Last season we had good luck without a dog in the SE corner. If you have a few people working a small strip of slough, or other manageable area such as a tree row or ditch, you will be able to produce a few roosters, especially at the beginning of the season. After Nov. 1, don't count on a whole lot of success without a dog, as the pheasants get smarter, and flightier.


----------



## Bagman (Oct 17, 2002)

Woa Nick....dont let BOBM and his red neck pals from the south find out you hunt WITHOUT a dog...they may start ripping you apart.


----------



## Brad Anderson (Apr 1, 2002)

So the dog thing is still an issue. To clear the topic, I have shot many many birds without a dog. I have shot many many birds with a dog. Either way, hunting is hunting. A day in the field is better than a day at work anytime, regardless!! LET IT GO.

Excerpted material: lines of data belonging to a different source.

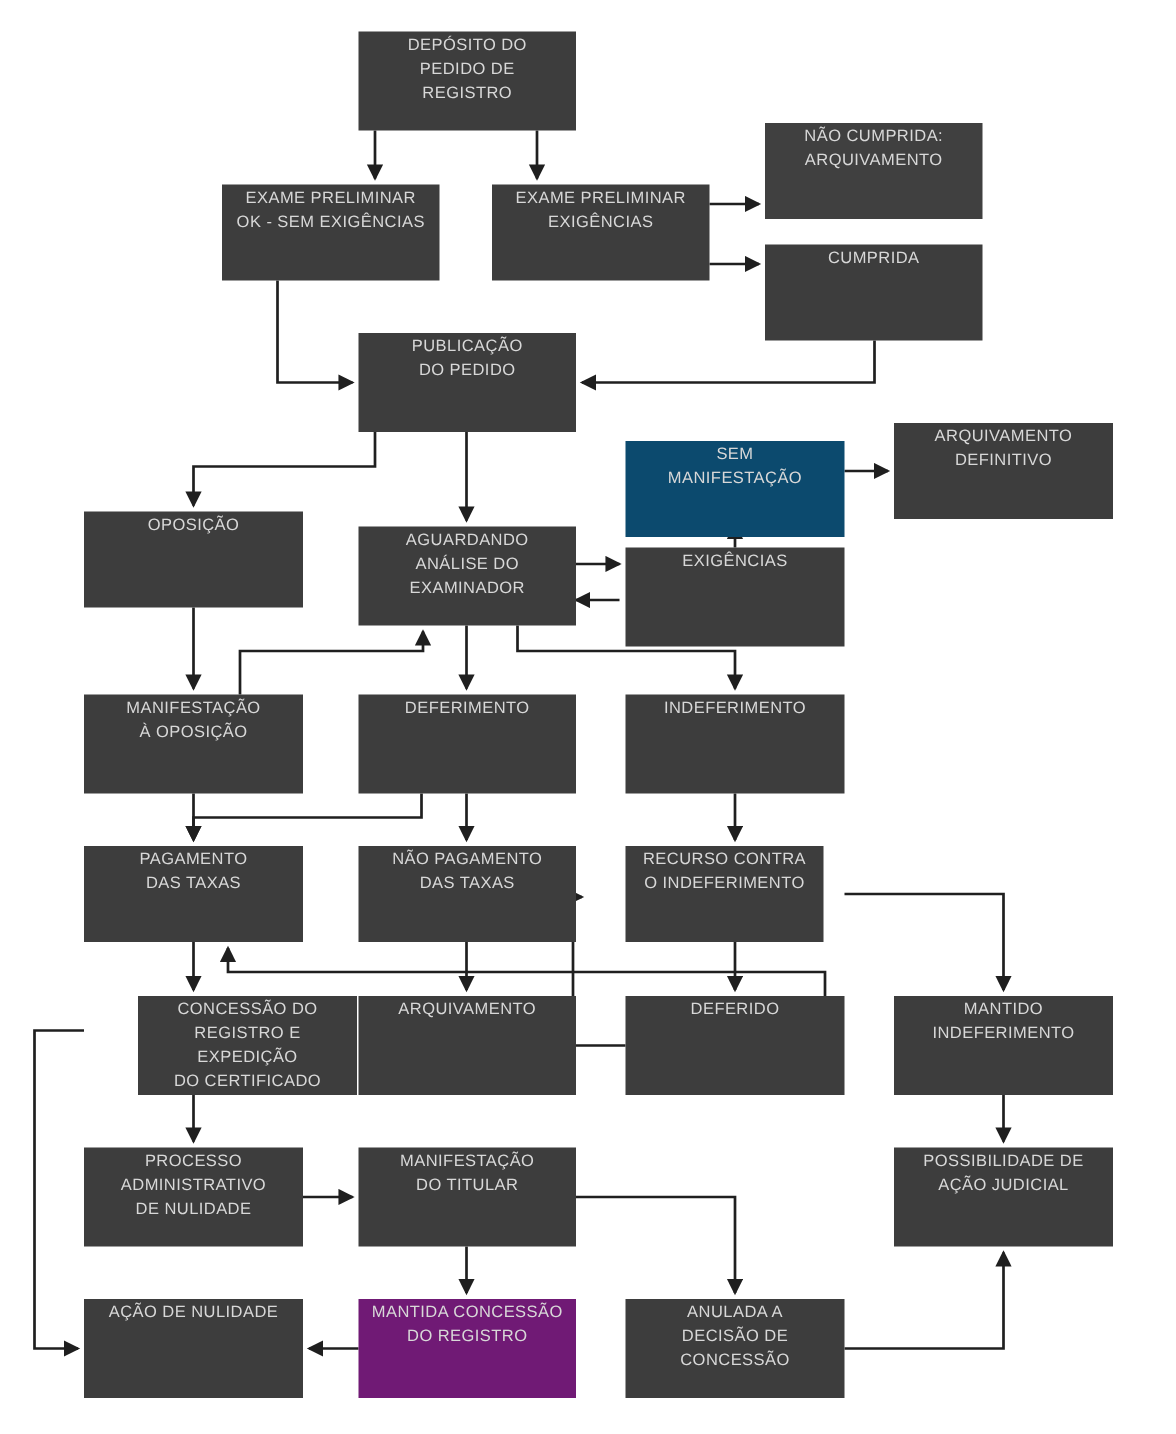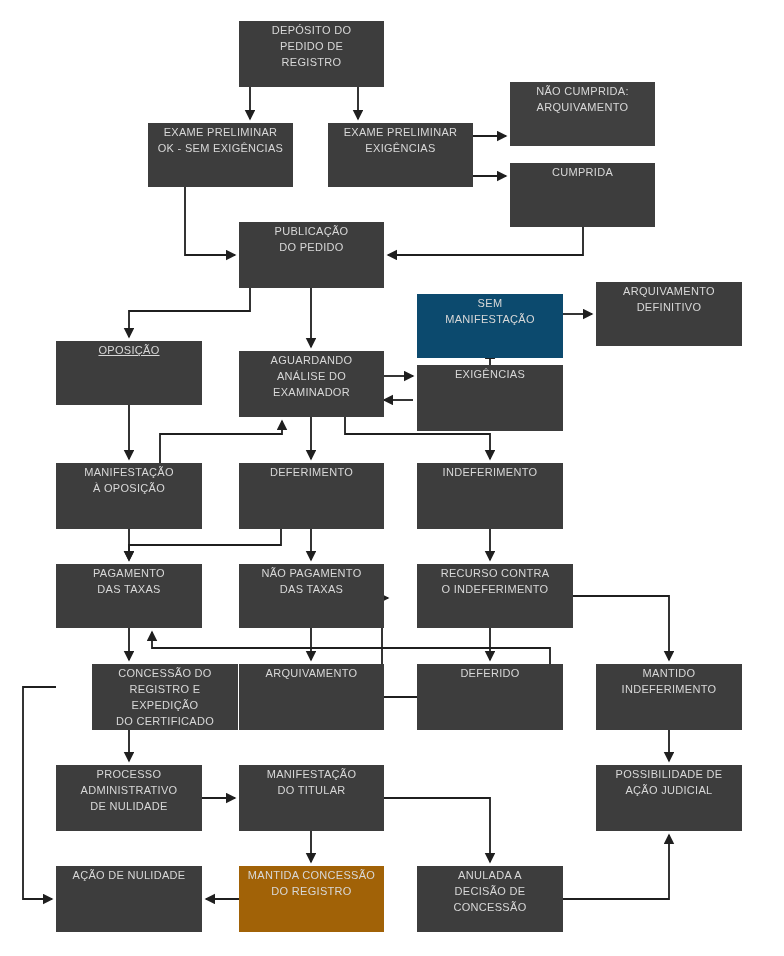"OPOSIÇÃO" div.node { text-decoration: underline -> none }
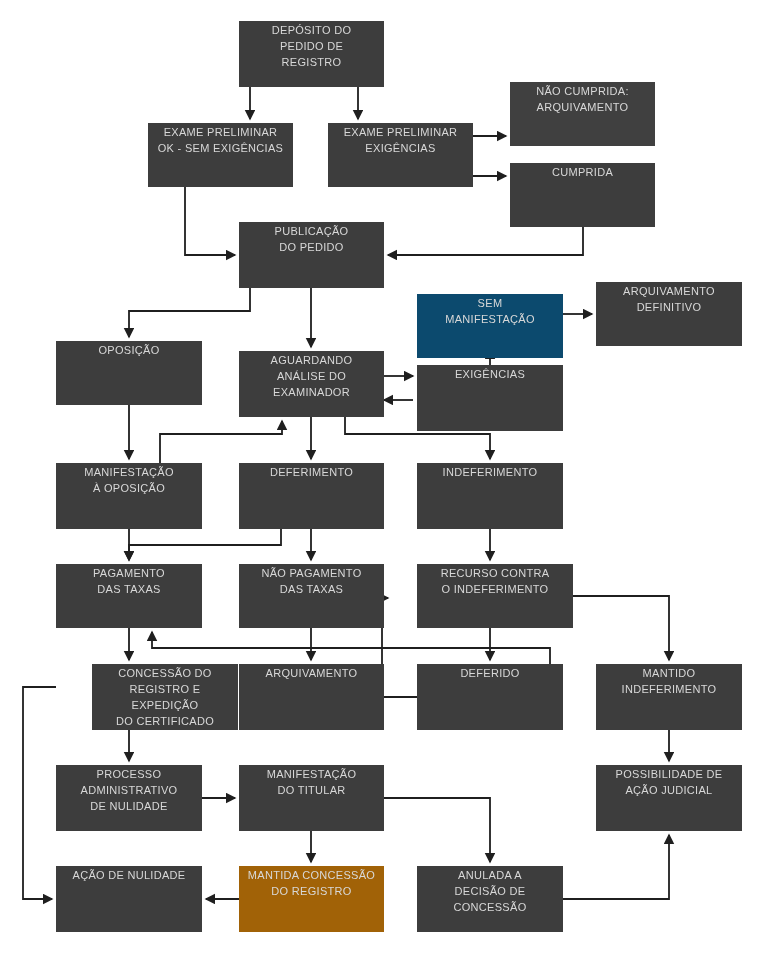"RECURSO CONTRA" div.node { width: 156px -> 132px }
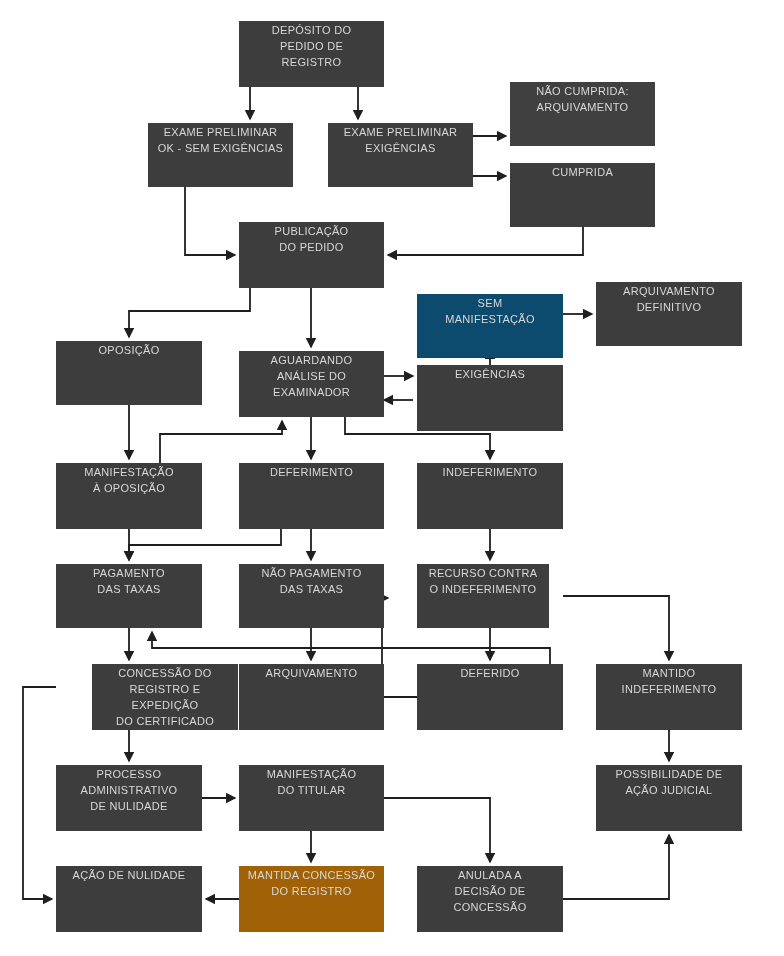"MANTIDA CONCESSÃO" div.node { background: #a16207 -> #701a75 }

And NO, I didn't lose that many birds without a dog. Just can't take long shots, and you have to mark them right away.


----------



## njsimonson (Sep 24, 2002)

Agreed. Whether with or without a dog, hunting roosters is simply awesome!


----------



## Brad Anderson (Apr 1, 2002)

Life is too short to worry about the small stuff.

I hunted without a dog for the first 19 years. We always had success. Put 10 agile youngsters out in a gigantic CRP field, you're gonna see some birds. Top it off with a couple of posters, it doesn't take very long. If you don't have a dog, numbers of people will more than make up for it.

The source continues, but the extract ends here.